On 2026-06-29, 181 tasks were created in one day — the launch-readiness/council decomposition carrying the M0–M8 milestone labels. For scale: the entire prior ten days produced 54 tasks. The flood was more than 3× everything before it, in 24 hours.

0 181 06-1913 06-2526 06-268 06-273 06-2817 06-29181 06-3015
Tasks created per day. The clean era hovered at 3–26/day; 06-29 dropped 181 at once — the verification gate couldn't absorb it.

Of those 181, only 56 completed that day; 65 landed in in_review and never left — and 64 of the 70 orphans have no assignee at all. Built, then stranded: a per-task adversarial reviewer cannot hand-verify 181 things at once. The gate that cleared same-day for ten days jammed.

05 — The drift

GitHub PRs replaced the design

Faced with the flood, the system didn't scale Gimli — it rerouted around him. The COO dispatch loop began telling every lane to "commit + push + PR"; a PR bot-review watcher was added (06-30 02:01); then today I piled on Mergify, a merge-train, and release-marshal to keep that PR pipeline from jamming. All of it is machinery to run a per-task GitHub roundtrip.

That roundtrip silently replaced two designed roles:

Designed roleWhat it drifted into
Gimli — adversarial verify (internal, per task)CI + bot review on a GitHub PR
Frodo — milestone release (batch, at epic close)merge every task to main
So main went from "updated when a milestone is proven" to "updated per task" — and the internal, fast, contained model became a slow external one.

I spent today making that drift faster and self-healing instead of noticing it was the wrong model. That's the miss — and it's why you were right to stop and ask why the roundtrip exists at all.

06 — Now

Where it stands right now

SignalCountMeaning
done137landed work
in_review70built but never verified — flood orphans (65 from 06-29)
todo48flood work never started
cancelled / blocked6 / 2
milestones M0–M8 complete0not one epic finished → Frodo has never released

M0: 1/4 · M1: 0/4 · M2: 1/5 · M4: 1/7 · M6: 0/3 · M8: 0/5. The milestone gate — the thing Frodo exists to act on — has never once triggered, because no milestone has closed. Frodo has been idle not by neglect but because the work never reached the state that wakes him.

07 — The fix

What this means for the fix

The forensics point at one conclusion: restore the design, don't keep patching the drift.

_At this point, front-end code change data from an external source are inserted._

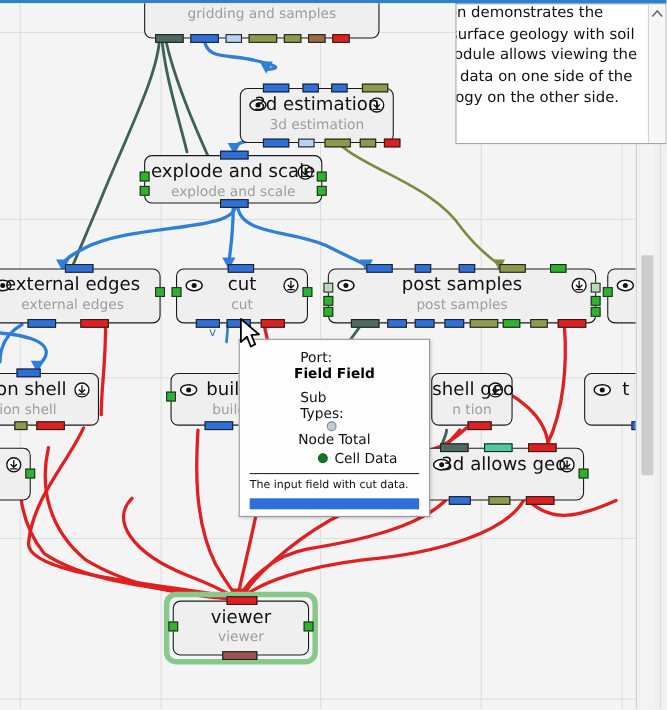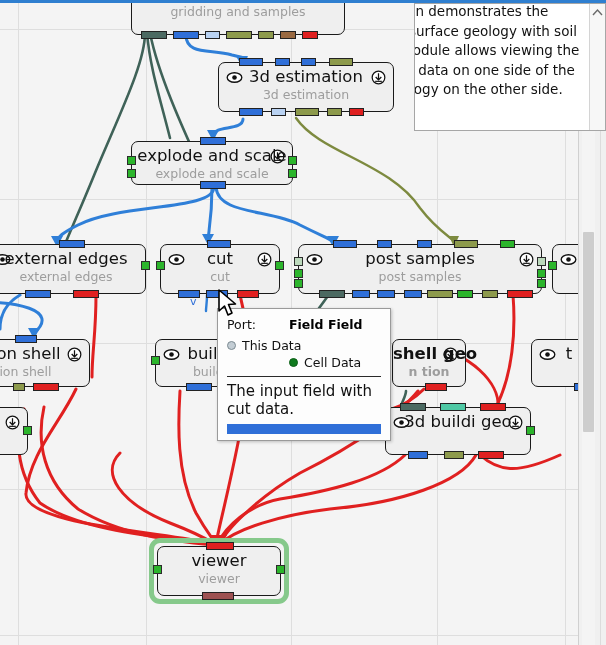--- a/index.html
+++ b/index.html
@@ -53,29 +53,29 @@
   }
 
   
   .tooltip{
     position:absolute;left:217px;top:308px;width:174px;
     background:#fdfdfd;border:1px solid #9a9a9a;
     box-shadow:1px 1px 3px rgba(0,0,0,.22);
     z-index:40;padding:8px 9px 6px 9px;box-sizing:border-box;
     font-size:12.5px;color:#111;
   }
-  .trow{display:flex;align-items:center;margin-bottom:6px;}
+  .trow{display:flex;align-items:center;margin-bottom:6px;flex-direction:column;}
   .tlbl{width:62px;color:#111;font-size:12.5px;}
   .tval{font-weight:bold;font-size:12.5px;color:#000;}
   .subrow{display:flex;align-items:center;margin-left:62px;margin-bottom:3px;}
   .dot{width:9px;height:9px;border-radius:50%;margin-right:6px;border:1px solid #7d8b92;box-sizing:border-box;}
   .dot.node-d{background:#c3cdd4;}
   .dot.cell-d{background:#0f7a1e;border-color:#0b5e16;}
   .tsep{border-top:1px solid #2a2a2a;margin:6px 0 5px 0;}
-  .tdesc{font-size:15px;color:#111;margin-bottom:6px;}
+  .tdesc{font-size:10px;color:#111;margin-bottom:6px;}
   .tbar{height:10px;background:#2f6fd8;}
 
   
   .docpanel{
     position:absolute;left:414px;top:3px;width:192px;height:128px;
     background:#ffffff;border:1px solid #a6a6a6;box-sizing:border-box;
     overflow:hidden;z-index:30;
   }
   .docpanel .doctext{
     position:absolute;left:-132px;top:-2px;width:300px;
@@ -174,21 +174,21 @@
         <div class="node" style="left: 131px; top: -24px; width: 214px; height: 56px;">
           <div class="sub">gridding and samples</div>
           <div class="port bot" style="left:9px;width:26px;background:#4c6a62;"></div>
           <div class="port bot" style="left:41px;width:26px;background:#2f6fd8;"></div>
           <div class="port bot" style="left:73px;width:15px;background:#b9d2f2;"></div>
           <div class="port bot" style="left:94px;width:26px;background:#8d9a4c;"></div>
           <div class="port bot" style="left:126px;width:16px;background:#8d9a4c;"></div>
           <div class="port bot" style="left:148px;width:16px;background:#9a6a42;"></div>
           <div class="port bot" style="left:170px;width:16px;background:#e02020;"></div>
         </div>
-        <div class="node" style="left: 218px; top: 59px; width: 176px; height: 50px;">
+        <div class="node" style="left: 218px; top: 77px; width: 140px; height: 50px;">
           <svg class="eye" viewBox="0 0 20 14">
             <ellipse cx="10" cy="7" rx="8.6" ry="5.6" fill="#fff" stroke="#111" stroke-width="1.6"></ellipse>
             <circle cx="10" cy="7" r="2.7" fill="#111"></circle>
           </svg>
           <svg class="dl" viewBox="0 0 18 18">
             <circle cx="9" cy="9" r="7.6" fill="#fff" stroke="#111" stroke-width="1.5"></circle>
             <path d="M9 4 L9 11.4 M5.6 8.4 L9 11.8 L12.4 8.4" fill="none" stroke="#111" stroke-width="1.5"></path>
             <path d="M5 13.6 L13 13.6" stroke="#111" stroke-width="1.4"></path>
           </svg>
           <div class="title">3d estimation</div>
@@ -305,21 +305,21 @@
         <div class="node" style="left: 155px; top: 336px; width: 110px; height: 48px;">
           <svg class="eye" viewBox="0 0 20 14">
             <ellipse cx="10" cy="7" rx="8.6" ry="5.6" fill="#fff" stroke="#111" stroke-width="1.6"></ellipse>
             <circle cx="10" cy="7" r="2.7" fill="#111"></circle>
           </svg>
           <div class="title">buildi</div>
           <div class="sub">buildi</div>
           <div class="port bot" style="left:30px;width:26px;background:#2f6fd8;"></div>
           <div class="pside" style="left:-5px;top:16px;background:#2cb52c;"></div>
         </div>
-        <div class="node" style="left: 392px; top: 336px; width: 74px; height: 48px; font-weight: bold;">
+        <div class="node" style="left: 392px; top: 336px; width: 74px; height: 48px;">
           <svg class="dl" viewBox="0 0 18 18">
             <circle cx="9" cy="9" r="7.6" fill="#fff" stroke="#111" stroke-width="1.5"></circle>
             <path d="M9 4 L9 11.4 M5.6 8.4 L9 11.8 L12.4 8.4" fill="none" stroke="#111" stroke-width="1.5"></path>
             <path d="M5 13.6 L13 13.6" stroke="#111" stroke-width="1.4"></path>
           </svg>
           <div class="title">shell geo</div>
           <div class="sub">n tion</div>
           <div class="port bot" style="left:32px;width:22px;background:#e02020;"></div>
         </div>
         <div class="node" style="left: 531px; top: 336px; width: 76px; height: 48px;">
@@ -344,21 +344,21 @@
         <div class="node" style="left: 385px; top: 404px; width: 146px; height: 48px;">
           <svg class="eye" viewBox="0 0 20 14">
             <ellipse cx="10" cy="7" rx="8.6" ry="5.6" fill="#fff" stroke="#111" stroke-width="1.6"></ellipse>
             <circle cx="10" cy="7" r="2.7" fill="#111"></circle>
           </svg>
           <svg class="dl" viewBox="0 0 18 18">
             <circle cx="9" cy="9" r="7.6" fill="#fff" stroke="#111" stroke-width="1.5"></circle>
             <path d="M9 4 L9 11.4 M5.6 8.4 L9 11.8 L12.4 8.4" fill="none" stroke="#111" stroke-width="1.5"></path>
             <path d="M5 13.6 L13 13.6" stroke="#111" stroke-width="1.4"></path>
           </svg>
-          <div class="title">3d buildi geo</div>
+          <div class="title">3d allows geo</div>
           <div class="port top" style="left:14px;width:26px;background:#4c6a62;"></div>
           <div class="port top" style="left:54px;width:26px;background:#4fc9a5;"></div>
           <div class="port top" style="left:94px;width:26px;background:#e02020;"></div>
           <div class="port bot" style="left:22px;width:20px;background:#2f6fd8;"></div>
           <div class="port bot" style="left:58px;width:20px;background:#8d9a4c;"></div>
           <div class="port bot" style="left:92px;width:26px;background:#e02020;"></div>
           <div class="pside" style="left:-5px;top:18px;background:#2cb52c;"></div>
           <div class="pside" style="right:-5px;top:18px;background:#2cb52c;"></div>
         </div>
         <div class="halo" style="left: 149px; top: 535px; width: 140px; height: 66px;"></div>
@@ -385,22 +385,23 @@
       </svg>
     </div>
   </div>
 
   <div class="tooltip">
     <div class="trow">
       <span class="tlbl">Port:</span>
       <span class="tval">Field Field</span>
     </div>
     <div class="trow" style="margin-bottom:2px">
+      <span class="tlbl">Sub Types:</span>
       <span class="dot node-d"></span>
-      <span>This Data</span>
+      <span>Node Total</span>
     </div>
     <div class="subrow">
       <span class="dot cell-d"></span>
       <span>Cell Data</span>
     </div>
     <div class="tsep"></div>
     <div class="tdesc">The input field with cut data.</div>
     <div class="tbar"></div>
   </div>
 

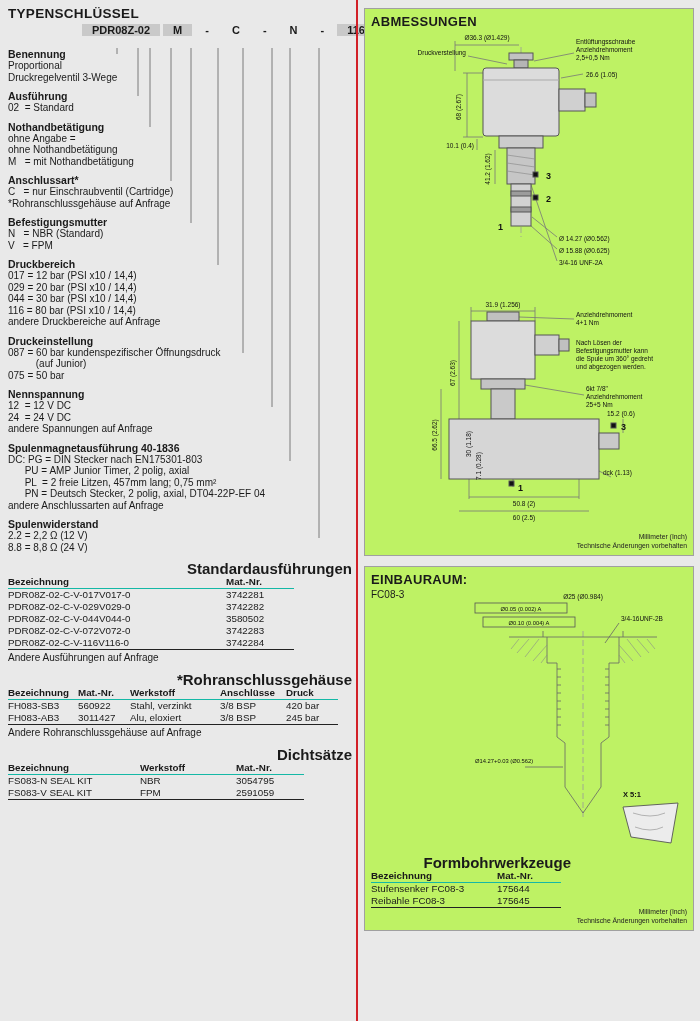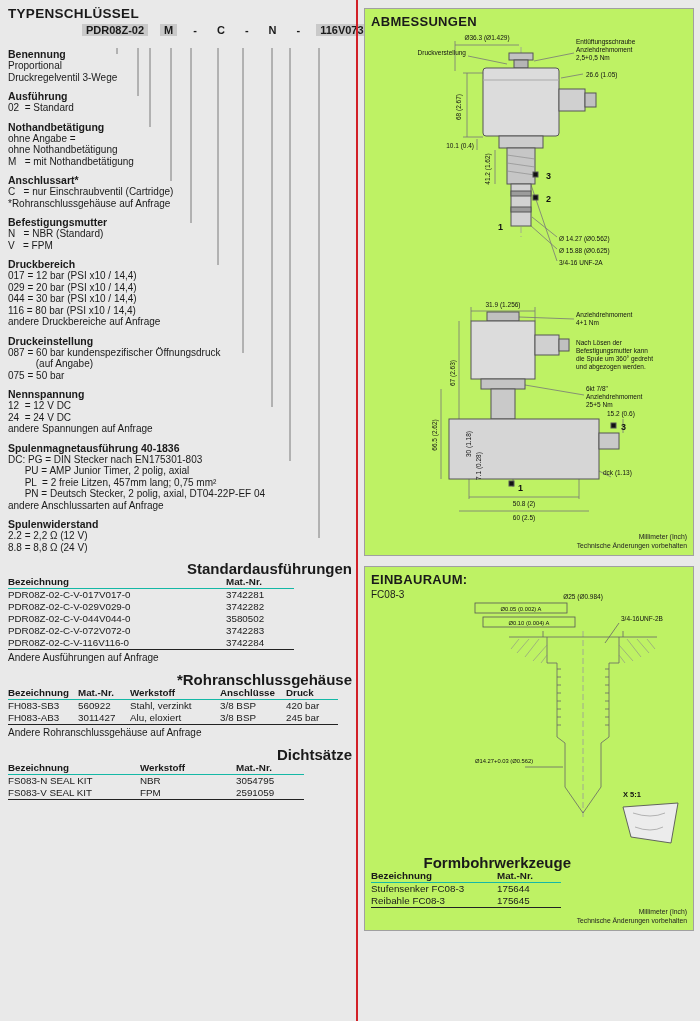--- a/index.html
+++ b/index.html
@@ -3,21 +3,21 @@
 <meta charset="utf-8">
 <style>
   html,body{margin:0;padding:0;width:700px;height:1021px;overflow:hidden;
     background:#e9e9e9;font-family:"Liberation Sans",sans-serif;color:#1a1a1a;}
   .page{position:relative;width:700px;height:1021px;}
 
   
   .left-col{position:absolute;left:8px;top:6px;width:344px;}
   .col-title{font-size:13.5px;font-weight:bold;letter-spacing:.3px;height:18px;}
   .code-row{margin-left:74px;height:18px;font-size:11px;font-weight:bold;white-space:nowrap;}
-  .code-row .tok{display:inline-block;margin-right:12px;padding:0 4px;}
+  .code-row .tok{display:inline-block;margin-right:3px;padding:0 10px;}
   .code-row .hl{background:#c9c9c9;}
   .connectors{position:absolute;left:0;top:42px;z-index:0;pointer-events:none;}
   .sections{position:relative;z-index:1;margin-top:6px;}
   .sec{margin-bottom:7px;}
   .sec-h{font-size:10.5px;font-weight:bold;line-height:12px;}
   .sec-line{font-size:10px;line-height:11.5px;white-space:pre;}
 
   .tbl-title{font-size:15px;font-weight:bold;margin-top:9px;line-height:13px;text-align:right;}
   table{border-collapse:collapse;margin-top:1px;}
   th,td{font-size:9.8px;line-height:12px;text-align:left;padding:0 2px 0 0;font-weight:normal;}
@@ -88,21 +88,21 @@
         <div class="sec-h">Druckbereich</div>
         <div class="sec-line">017 = 12 bar (PSI x10 / 14,4)</div>
         <div class="sec-line">029 = 20 bar (PSI x10 / 14,4)</div>
         <div class="sec-line">044 = 30 bar (PSI x10 / 14,4)</div>
         <div class="sec-line">116 = 80 bar (PSI x10 / 14,4)</div>
         <div class="sec-line">andere Druckbereiche auf Anfrage</div>
       </div>
       <div class="sec">
         <div class="sec-h">Druckeinstellung</div>
         <div class="sec-line">087 = 60 bar kundenspezifischer Öffnungsdruck</div>
-        <div class="sec-line">          (auf Angabe)</div>
+        <div class="sec-line">          (auf Junior)</div>
         <div class="sec-line">075 = 50 bar</div>
       </div>
       <div class="sec">
         <div class="sec-h">Nennspannung</div>
         <div class="sec-line">12  = 12 V DC</div>
         <div class="sec-line">24  = 24 V DC</div>
         <div class="sec-line">andere Spannungen auf Anfrage</div>
       </div>
       <div class="sec">
         <div class="sec-h">Spulenmagnetausführung 40-1836</div>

  1. Re-instate Gimli as the per-task verifier, internally. in_review → (Gimli adversarial verify) → done. No GitHub CI/bot in the inner loop. This also drains the 70 orphans the designed way — verify them, don't merge them.
  2. Re-instate Frodo as the milestone release-captain. main moves only when an M-milestone closes and Frodo promotes it (with a Cloudflare preview for you along the way). Per-task PRs disappear.
  3. Retire the drift machinery. The per-task PR flow, the bot watcher, Mergify / merge-train / release-marshal exist only because the flood outran Gimli. Fix the verification model and they're unnecessary.
  4. Meter the intake. The root trigger was 181 tasks in a day against a same-day-verify model. Whatever the batch size, verification and release have to keep pace — or the queue orphans again.
Where to start

The factory isn't broken — it was overrun. Ten days of clean build → Gimli-verify → done proves the design; one 181-task day broke the gate; the GitHub-PR churn was scar tissue, not architecture. Put Gimli back on per-task verification and Frodo back on milestone release, drain the 70 orphans the designed way, and retire everything that grew up to manage a roundtrip you never wanted.